- What you should do
Reproduce, with no edits, the line that contains "flex-direction: none ->" and all the lines that follow it, ending with the last line of the records.

[Web page revision data]
****

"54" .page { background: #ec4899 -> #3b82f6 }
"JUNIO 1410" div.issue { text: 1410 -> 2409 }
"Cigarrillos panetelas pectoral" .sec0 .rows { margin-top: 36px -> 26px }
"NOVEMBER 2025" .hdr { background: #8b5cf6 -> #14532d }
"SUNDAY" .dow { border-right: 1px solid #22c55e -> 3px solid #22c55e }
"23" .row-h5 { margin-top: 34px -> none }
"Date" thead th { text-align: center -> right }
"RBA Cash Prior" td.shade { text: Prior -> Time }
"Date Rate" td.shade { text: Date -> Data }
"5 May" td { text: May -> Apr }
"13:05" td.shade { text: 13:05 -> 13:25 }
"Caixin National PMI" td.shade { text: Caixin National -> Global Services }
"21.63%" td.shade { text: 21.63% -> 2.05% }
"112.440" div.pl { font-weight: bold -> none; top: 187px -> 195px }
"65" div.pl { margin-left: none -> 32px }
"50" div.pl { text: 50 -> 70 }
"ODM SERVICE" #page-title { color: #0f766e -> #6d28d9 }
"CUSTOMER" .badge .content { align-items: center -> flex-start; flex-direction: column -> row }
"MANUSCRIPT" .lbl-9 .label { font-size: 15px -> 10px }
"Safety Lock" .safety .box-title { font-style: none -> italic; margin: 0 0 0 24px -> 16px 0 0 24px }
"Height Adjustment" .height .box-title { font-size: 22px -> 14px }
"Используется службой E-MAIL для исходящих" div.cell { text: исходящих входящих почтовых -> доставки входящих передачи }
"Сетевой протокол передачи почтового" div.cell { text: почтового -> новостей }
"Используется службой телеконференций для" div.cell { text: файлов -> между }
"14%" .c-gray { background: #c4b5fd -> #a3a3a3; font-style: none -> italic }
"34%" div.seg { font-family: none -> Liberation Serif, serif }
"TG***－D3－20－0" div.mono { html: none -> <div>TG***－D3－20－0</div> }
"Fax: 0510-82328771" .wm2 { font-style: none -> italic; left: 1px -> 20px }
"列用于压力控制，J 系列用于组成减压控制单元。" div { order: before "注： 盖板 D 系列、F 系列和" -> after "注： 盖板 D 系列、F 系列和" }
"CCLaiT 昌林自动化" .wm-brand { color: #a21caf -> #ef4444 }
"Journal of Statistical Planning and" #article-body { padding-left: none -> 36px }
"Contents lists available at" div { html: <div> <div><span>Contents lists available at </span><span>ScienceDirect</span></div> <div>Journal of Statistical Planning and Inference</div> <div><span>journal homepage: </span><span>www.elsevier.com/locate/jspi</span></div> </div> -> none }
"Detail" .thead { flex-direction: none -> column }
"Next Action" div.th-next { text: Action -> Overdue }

****

- Task answer
"Detail" .thead { flex-direction: none -> column }
"Next Action" div.th-next { text: Action -> Overdue }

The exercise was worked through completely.